## EXERCISE REQUIREMENTS
Every record must appear in your copy exactly as written, with no pictures.

## DATA EXCERPTS
■ ■ ■ ■

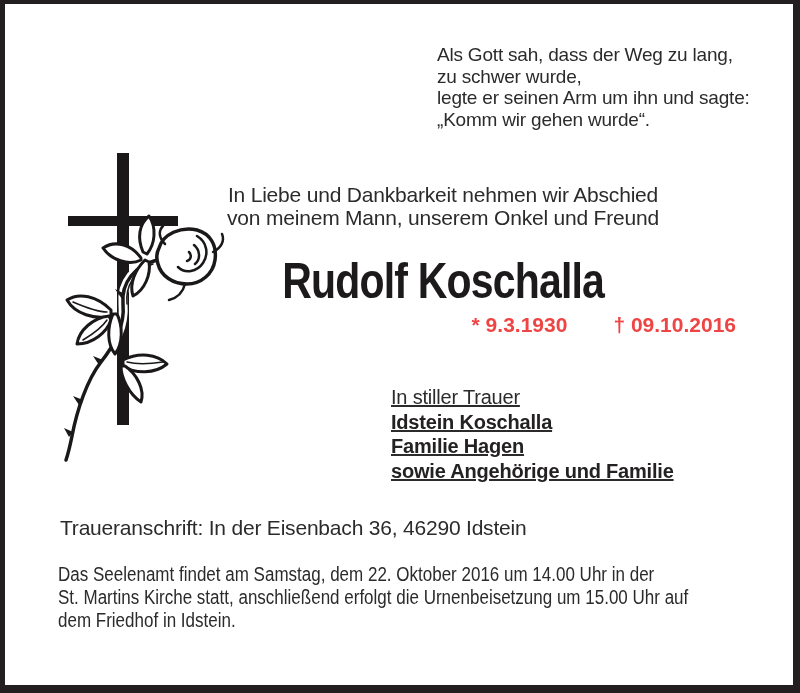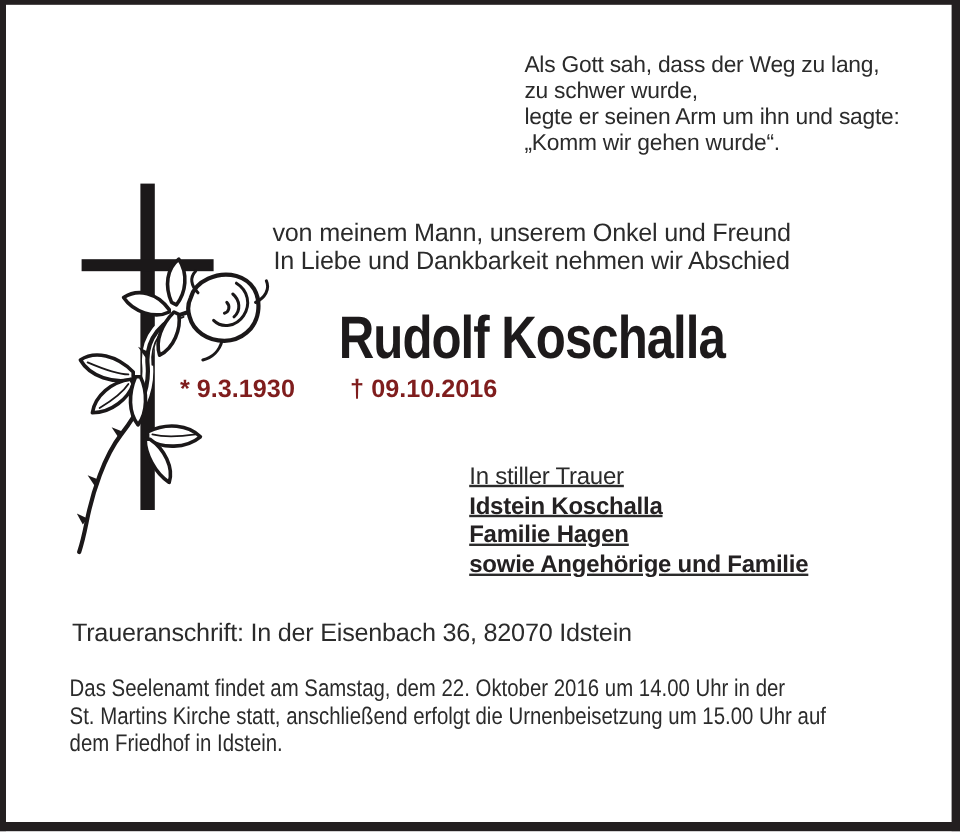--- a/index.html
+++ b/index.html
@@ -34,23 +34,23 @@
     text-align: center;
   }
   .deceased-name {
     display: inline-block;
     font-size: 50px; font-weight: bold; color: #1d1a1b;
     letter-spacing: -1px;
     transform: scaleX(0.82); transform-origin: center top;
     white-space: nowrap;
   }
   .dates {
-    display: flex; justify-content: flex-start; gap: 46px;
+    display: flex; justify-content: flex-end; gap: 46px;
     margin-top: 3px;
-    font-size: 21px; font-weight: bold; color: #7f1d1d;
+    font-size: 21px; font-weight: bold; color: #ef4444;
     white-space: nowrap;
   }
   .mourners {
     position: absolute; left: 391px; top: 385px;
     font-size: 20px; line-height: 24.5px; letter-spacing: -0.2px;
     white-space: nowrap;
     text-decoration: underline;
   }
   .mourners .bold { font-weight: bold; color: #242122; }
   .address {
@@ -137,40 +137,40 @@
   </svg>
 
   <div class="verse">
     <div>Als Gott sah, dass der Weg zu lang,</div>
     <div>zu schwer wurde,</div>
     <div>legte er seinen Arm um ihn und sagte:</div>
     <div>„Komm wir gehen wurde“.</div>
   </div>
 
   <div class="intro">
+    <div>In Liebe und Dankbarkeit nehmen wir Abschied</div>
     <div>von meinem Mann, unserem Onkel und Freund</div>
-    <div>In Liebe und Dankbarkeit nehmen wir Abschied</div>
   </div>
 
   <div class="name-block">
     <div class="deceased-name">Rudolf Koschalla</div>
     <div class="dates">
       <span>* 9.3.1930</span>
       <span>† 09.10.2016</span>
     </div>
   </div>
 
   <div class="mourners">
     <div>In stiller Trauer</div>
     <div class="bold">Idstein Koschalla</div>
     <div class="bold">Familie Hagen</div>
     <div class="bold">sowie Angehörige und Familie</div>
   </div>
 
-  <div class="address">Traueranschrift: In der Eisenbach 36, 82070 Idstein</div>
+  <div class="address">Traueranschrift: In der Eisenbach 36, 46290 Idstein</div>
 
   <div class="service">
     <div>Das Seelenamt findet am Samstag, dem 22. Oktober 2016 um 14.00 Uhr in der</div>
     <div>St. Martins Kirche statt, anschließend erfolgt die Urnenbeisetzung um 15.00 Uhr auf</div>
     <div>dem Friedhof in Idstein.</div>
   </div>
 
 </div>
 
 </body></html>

■ ■ ■ ■

## EXPECTED ANSWER
--- a/index.html
+++ b/index.html
@@ -34,23 +34,23 @@
     text-align: center;
   }
   .deceased-name {
     display: inline-block;
     font-size: 50px; font-weight: bold; color: #1d1a1b;
     letter-spacing: -1px;
     transform: scaleX(0.82); transform-origin: center top;
     white-space: nowrap;
   }
   .dates {
-    display: flex; justify-content: flex-start; gap: 46px;
+    display: flex; justify-content: flex-end; gap: 46px;
     margin-top: 3px;
-    font-size: 21px; font-weight: bold; color: #7f1d1d;
+    font-size: 21px; font-weight: bold; color: #ef4444;
     white-space: nowrap;
   }
   .mourners {
     position: absolute; left: 391px; top: 385px;
     font-size: 20px; line-height: 24.5px; letter-spacing: -0.2px;
     white-space: nowrap;
     text-decoration: underline;
   }
   .mourners .bold { font-weight: bold; color: #242122; }
   .address {
@@ -137,40 +137,40 @@
   </svg>
 
   <div class="verse">
     <div>Als Gott sah, dass der Weg zu lang,</div>
     <div>zu schwer wurde,</div>
     <div>legte er seinen Arm um ihn und sagte:</div>
     <div>„Komm wir gehen wurde“.</div>
   </div>
 
   <div class="intro">
+    <div>In Liebe und Dankbarkeit nehmen wir Abschied</div>
     <div>von meinem Mann, unserem Onkel und Freund</div>
-    <div>In Liebe und Dankbarkeit nehmen wir Abschied</div>
   </div>
 
   <div class="name-block">
     <div class="deceased-name">Rudolf Koschalla</div>
     <div class="dates">
       <span>* 9.3.1930</span>
       <span>† 09.10.2016</span>
     </div>
   </div>
 
   <div class="mourners">
     <div>In stiller Trauer</div>
     <div class="bold">Idstein Koschalla</div>
     <div class="bold">Familie Hagen</div>
     <div class="bold">sowie Angehörige und Familie</div>
   </div>
 
-  <div class="address">Traueranschrift: In der Eisenbach 36, 82070 Idstein</div>
+  <div class="address">Traueranschrift: In der Eisenbach 36, 46290 Idstein</div>
 
   <div class="service">
     <div>Das Seelenamt findet am Samstag, dem 22. Oktober 2016 um 14.00 Uhr in der</div>
     <div>St. Martins Kirche statt, anschließend erfolgt die Urnenbeisetzung um 15.00 Uhr auf</div>
     <div>dem Friedhof in Idstein.</div>
   </div>
 
 </div>
 
 </body></html>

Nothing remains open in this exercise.